樊伉面有得色,道:“永宁宣抚使奢家的小儿子。”说完,他等着看妻子露出欢喜之色,或是说几句夸赞之词,不料,对方回应的却是惊疑不定的目光。
樊伉不悦:“你这是什么反应?怎么,不乐意?”
又来了!总是这样,只要她不顺着他的意,哪怕只是稍微露出一点痕迹,他就要动怒摆谱!樊夫人压下心头烦躁,尽量放缓了声音,想从樊伉那儿多问些消息。
“不是不乐意,只是事出突然,我吓了一跳。我对奢家知之甚少,连奢夫人都没见过,往年只互相送过年节大礼,乍一听见是他家,一时没回过神来。这奢家小儿子年方几何?长相人品如何?他……他家几时见过我们云儿?怎会突然提亲?”
樊伉的臭脸稍微收了收,哼道:“见过云儿如何,没见过又如何?我堂堂巴南都司,只要我稍稍放出风声,巴南的大小官员谁不想与我结亲?总之,奢家的门第我看得上,这是门好亲,我已回信应下。

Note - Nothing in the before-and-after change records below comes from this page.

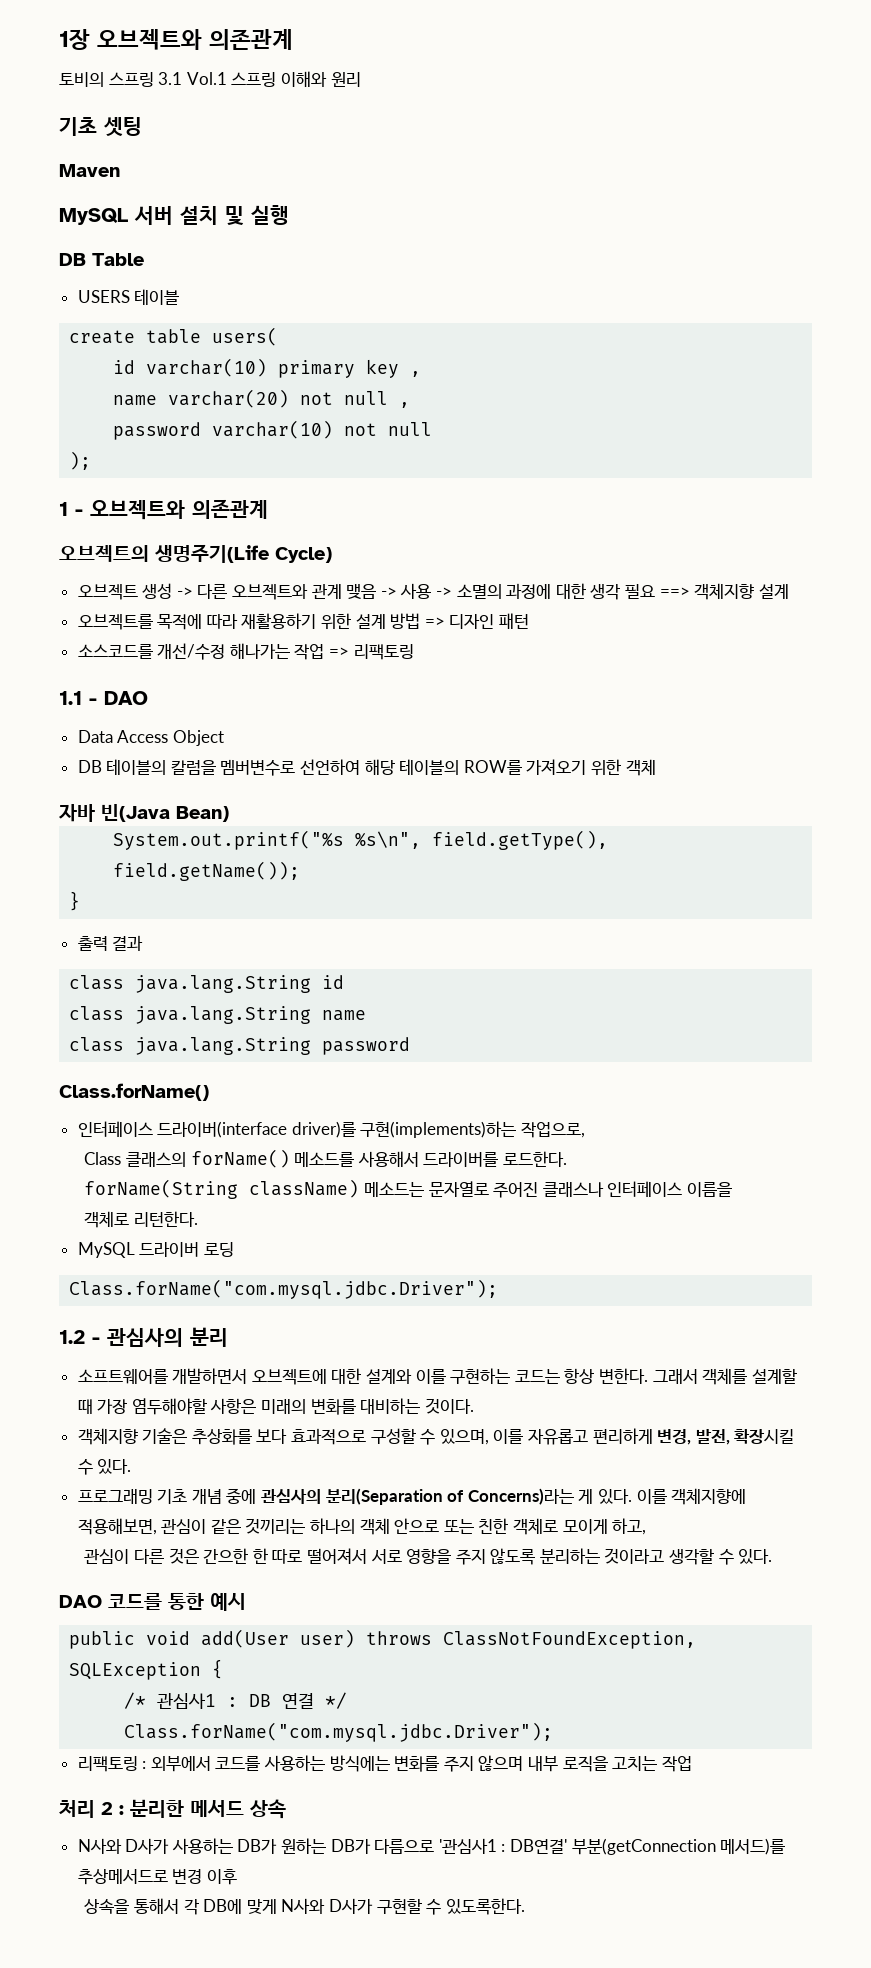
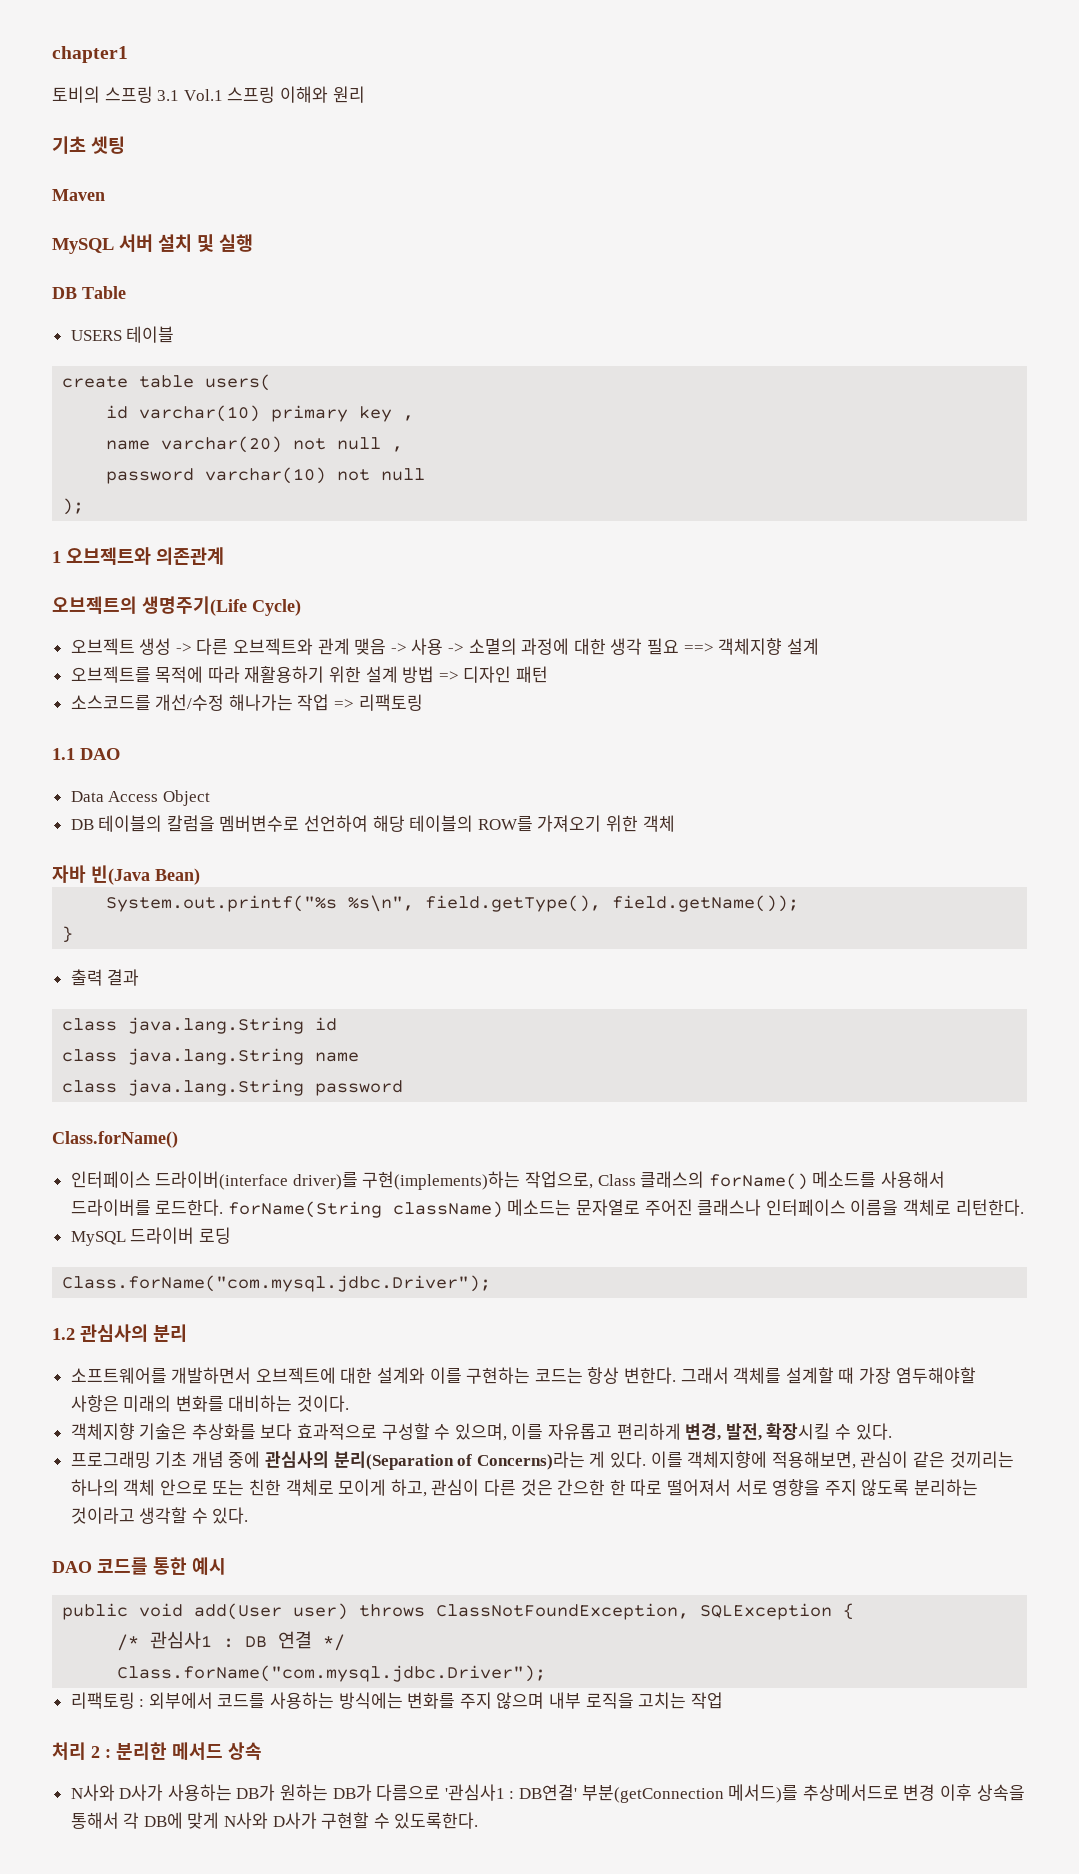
[59,29,293,50] 1장 오브젝트와 의존관계 -> [52,46,128,63] chapter1
[75,509,83,516] - -> (61, 557) none
[89,698,97,705] - -> (75, 754) none
(586, 1130) // -> (594, 1180) none
(567, 1159) // -> (224, 1207) none
(732, 1189) // -> (899, 1207) none
[92,1337,100,1344] - -> (75, 1334) none
(647, 1526) // -> (427, 1488) none
(237, 1877) // -> (972, 1792) none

”
“什么叫你已应下?你为何不与我商量就应下?我连这个奢……奢家小子叫什么都不知道!外貌品性俱不知,我连见都没见过,你怎么就应下了?”饶是再三克制,樊夫人终是忍不住拔高了嗓门。她自知儿女婚事她能做有限,但好歹让她先见见人,考察一番吧!
“门第合适,年龄合适,我怎么就不能应下?那忠州宣抚使的儿子,我倒是提前与你通了气,人叫什么你知道,人长什么样你也见了,结果呢?哼!这回要再交你手里慢慢磨,保不齐又叫什么赵家钱家截了胡!”
“你——”
“总之,此事已定,你就等着媒人上门吧。”
夫妇二人再次不欢而散。
同在忠州城内,樊家头顶彤云密布,李家和林家却是万里晴空。
景渔送了信,轻而易举地说服了舅舅舅母。李大舅两口子只有欢喜的份儿,心知景家如此安排是为了小两口考虑,免得李苑一嫁过去,景泽就天天被绊在衙门里脚不沾地。
于是,全家上下忙得茶饭不歇,将一应物什整理停当,择定八月初十这日先将箱笼床帐送去石城,阖家过个中秋,只等着八月十六送李苑上花轿。